Gary Stanley Becker (/ˈbɛkər/; December 2, 1930 – May 3, 2014) was an American economist who received the 1992 Nobel Memorial Prize in Economic Sciences.[1] He was a professor of economics and sociology at the University of Chicago, and was a leader of the third generation of the Chicago school of economics.[2][3]

Becker was awarded the Nobel Memorial Prize in Economic Sciences in 1992 and received the United States Presidential Medal of Freedom in 2007. A 2011 survey of economics professors named Becker their favorite living economist over the age of 60, followed by Kenneth Arrow and Robert Solow. Economist Justin Wolfers called him "the most important social scientist in the past 50 years."[4]
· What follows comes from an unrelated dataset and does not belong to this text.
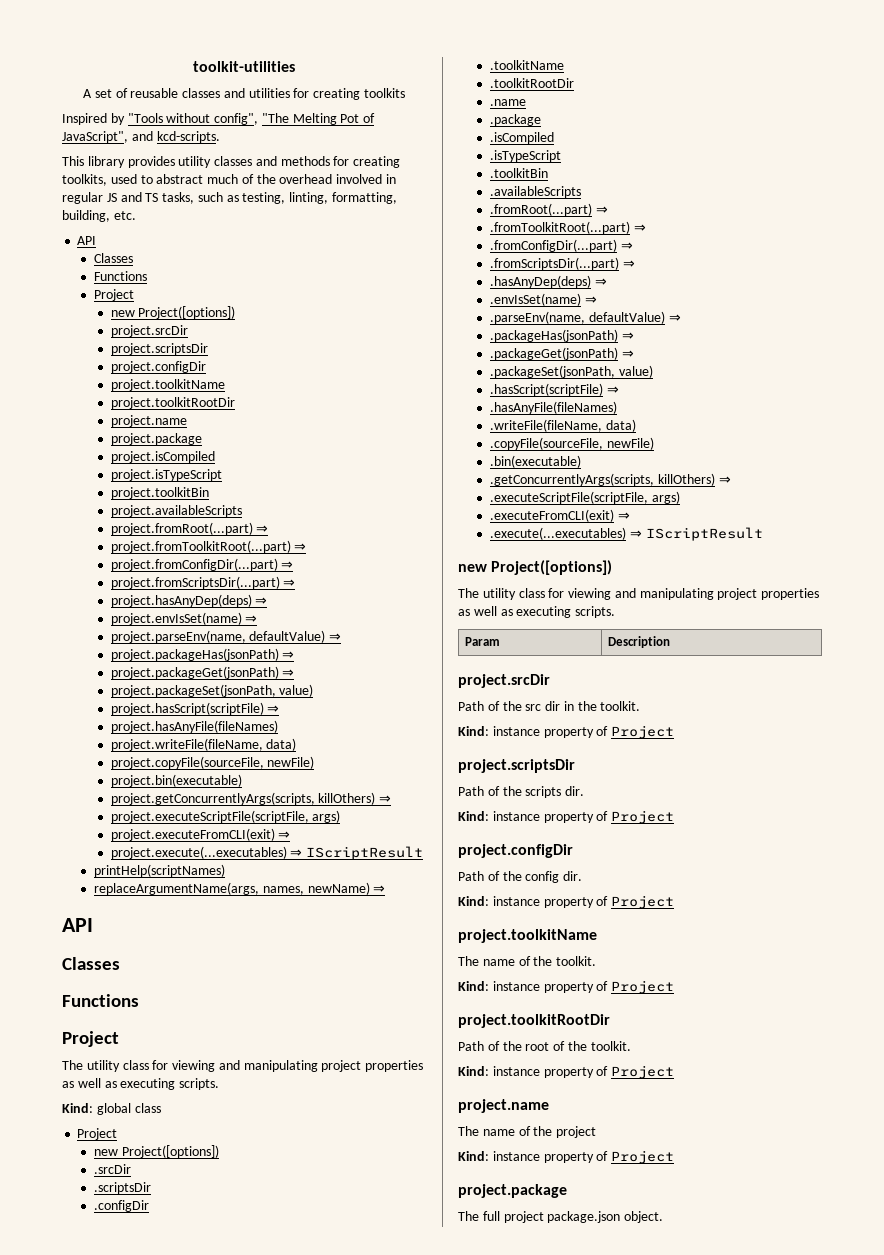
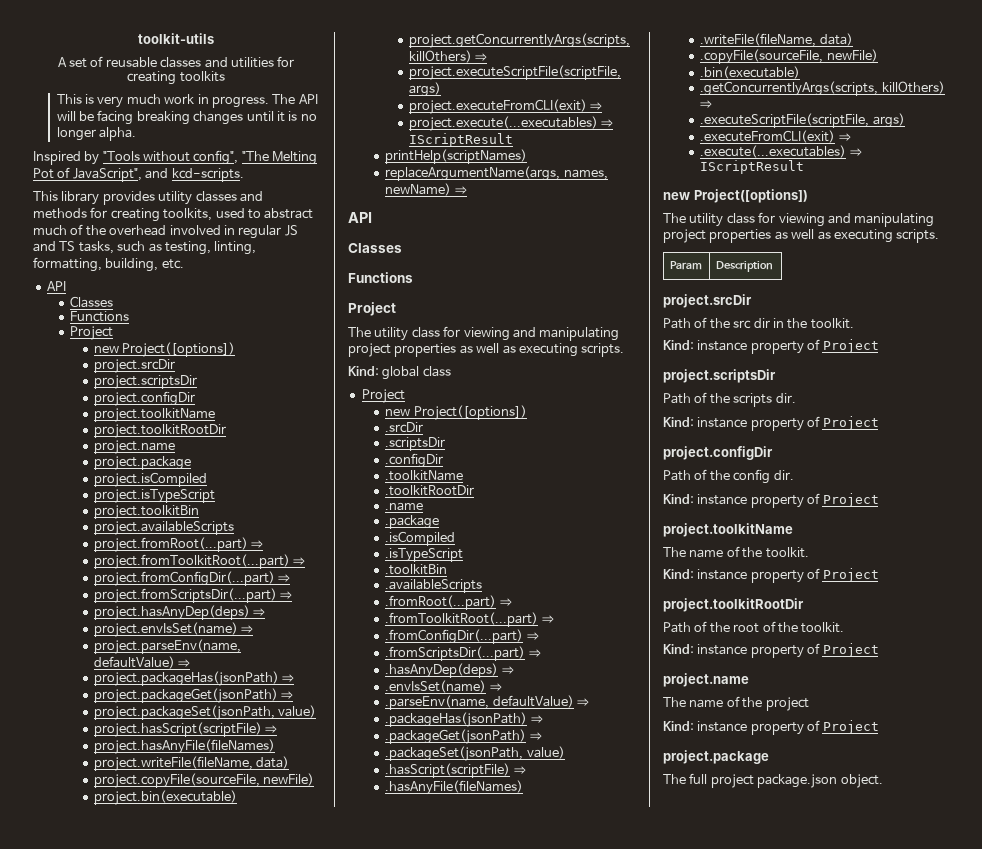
- toolkit-utilities
+ toolkit-utils
+ This is very much work in progress. The API will be facing breaking changes until it is no longer alpha.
Becker was one of the first economists to analyze topics that had been researched in sociology, including racial discrimination, crime, family organization, and rational addiction. He argued that many different types of human behavior can be seen as rational and utility-maximizing, including those that are often regarded as self-destructive or irrational. His approach also extended to altruistic aspects of human behavior, which he showed to sometimes have self-serving ends (when individuals' utility is properly defined and measured, that is). He was also among the foremost exponents of the study of human capital. According to Milton Friedman, he was "the greatest social scientist who has lived and worked" in the second part of the twentieth century.[5]

Career[edit]

Becker was born to a Jewish family[6] in Pottsville, Pennsylvania. He received a BA from Princeton University in 1951, completing a senior thesis titled "The Theory of Multi-Country Trade".[7] He then earned a PhD from the University of Chicago in 1955 with a thesis entitled The Economics of Discrimination.[8] At Chicago, Becker was influenced by Milton Friedman, whom Becker called "by far the greatest living teacher I have ever had".[9] Becker credits Friedman's course on microeconomics for helping to renew his interest in economics. Becker also noted that during his time at Chicago, there were several other economists that greatly influenced his future work, namely Gregg Lewis, T. W. Schultz, Aaron Director, and L. J. Savage.[10] For a few years, Becker worked as an assistant professor at Chicago and conducted research there.[10] Before turning 30, he moved to teach at Columbia University in 1957 while also conducting research at the National Bureau of Economic Research. In 1970 Becker returned to the University of Chicago, and in 1983 was offered a joint appointment by the Sociology Department of Chicago.[10] In 1965 he was elected as a Fellow of the American Statistical Association.[11]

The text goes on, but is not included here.